The fourth squadron remained in the village of Gladebeck on outpost duty.
The horses were foddered and provided with straw, according to the rules of the service and the heart of the cavalry soldier, whose first care is always for his horse.
A cheerful fire burned in the street of the village, which stands at the foot of a hill overlooking a broad plain of meadows and orchards. Below, the lights from the village windows gleamed through the clear night, and in the distance echoing voices were heard, with signals, and trampling horse-hoofs. The dark sky glittered with stars, and the soft night-wind blew refreshingly over the fields after the heat of the day.
Upon the hill a single vedette stood motionless, a carbineer named Schenkel.
Before the fire, upon a heap of clean well-piled straw, lay two young officers, Lieutenants von Wendenstein and Stolzenberg. The water in a campaigning kettle bubbled and steamed; brandy, lemons and great lumps of sugar were abundant, and Lieutenant von Stolzenberg, a handsome, pleasing-looking young man, prepared in two silver beakers the fragrant invigorating drink which inspired Schiller in his immortal song. Ham, bread, and sausages lay around, proving that the peasants of Gladebeck had treated their guests to all that their store-chambers could afford.

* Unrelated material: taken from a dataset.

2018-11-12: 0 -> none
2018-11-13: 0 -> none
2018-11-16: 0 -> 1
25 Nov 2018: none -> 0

Stolzenberg mixed the beverage, tasted it, and passed the cup to his comrade after he had stirred it with a piece of wood.

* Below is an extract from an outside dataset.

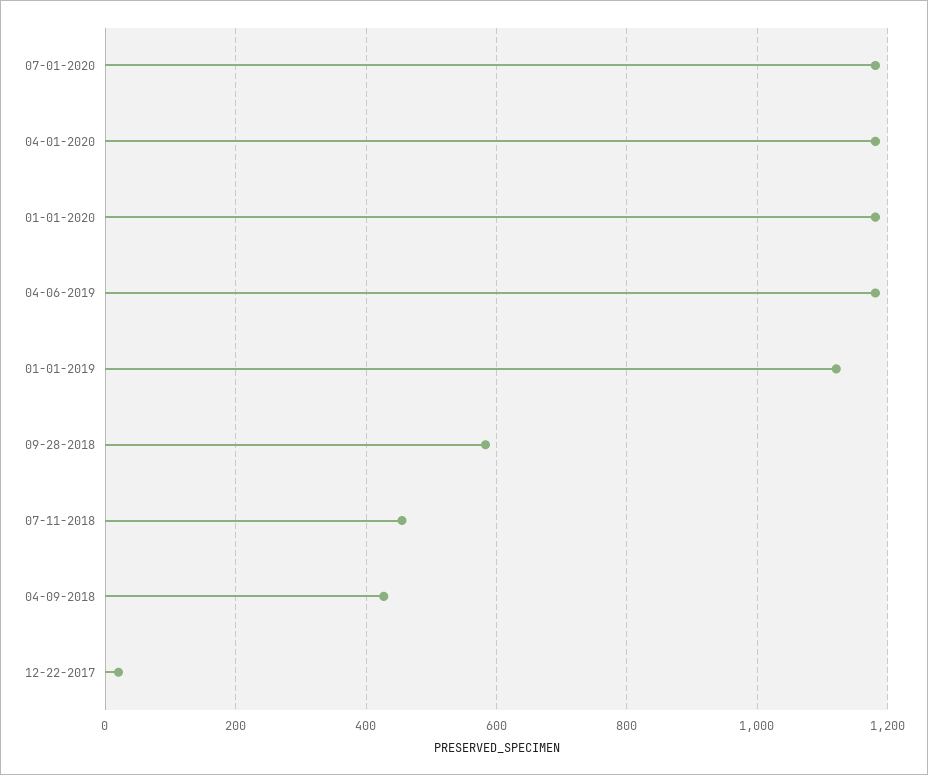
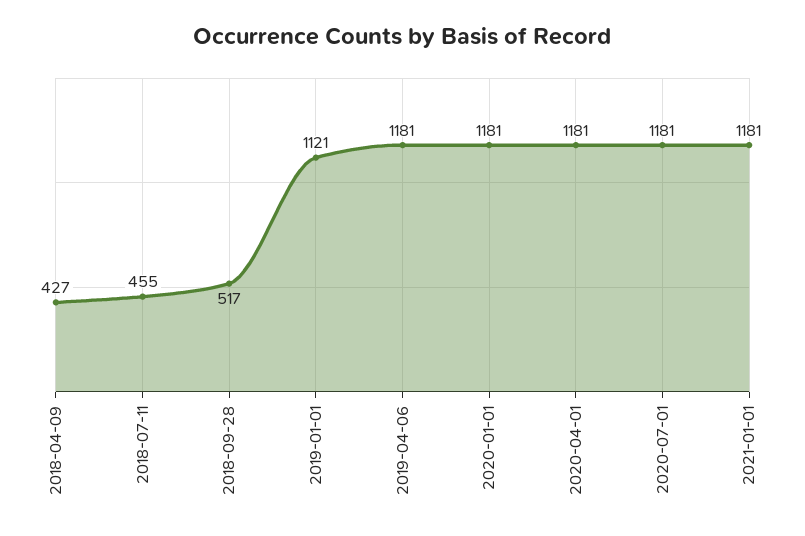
09-28-2018: 580 -> 517
12-22-2017: 20 -> none
2021-01-01: none -> 1181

"Do you believe in presentiments, Wendenstein?" he asked.
"I really scarcely know," replied that young gentleman, raising himself from the comfortable position in which he lay gazing up at the sky, to take the cup and drink a hearty draught,--"I really scarcely know, I have never thought about it; but," he added, laughing, as he placed the cup conveniently before him on the ground, "I should like to believe, for if a presentiment is a certain indescribable feeling that penetrates us and gives us a peep into the magic mirror of the future, my future must be bright and clear; everything smiles upon me so merrily that I could gallop for miles to-night for the simple pleasure of the thing. You see, Stolzenberg," said he, drawing a cigar from his pocket and carefully cutting the end with a small knife, "it is such a pleasure to escape from that weary garrison-life, and to go into the field to a real actual war; such a night as this, old fellow, in bivouac under the open sky, is the most delightful thing a soldier can wish for. Give me a light for my cigar."
Herr von Stolzenberg gave him a glowing piece of wood, from which with the skill of a connoisseur in the art of smoking he kindled his cigar, the fine aroma of which soon rose in the air.
"Well, and what do your presentiments say, Stolzenberg?" he asked; "or rather, have you had a presentiment?"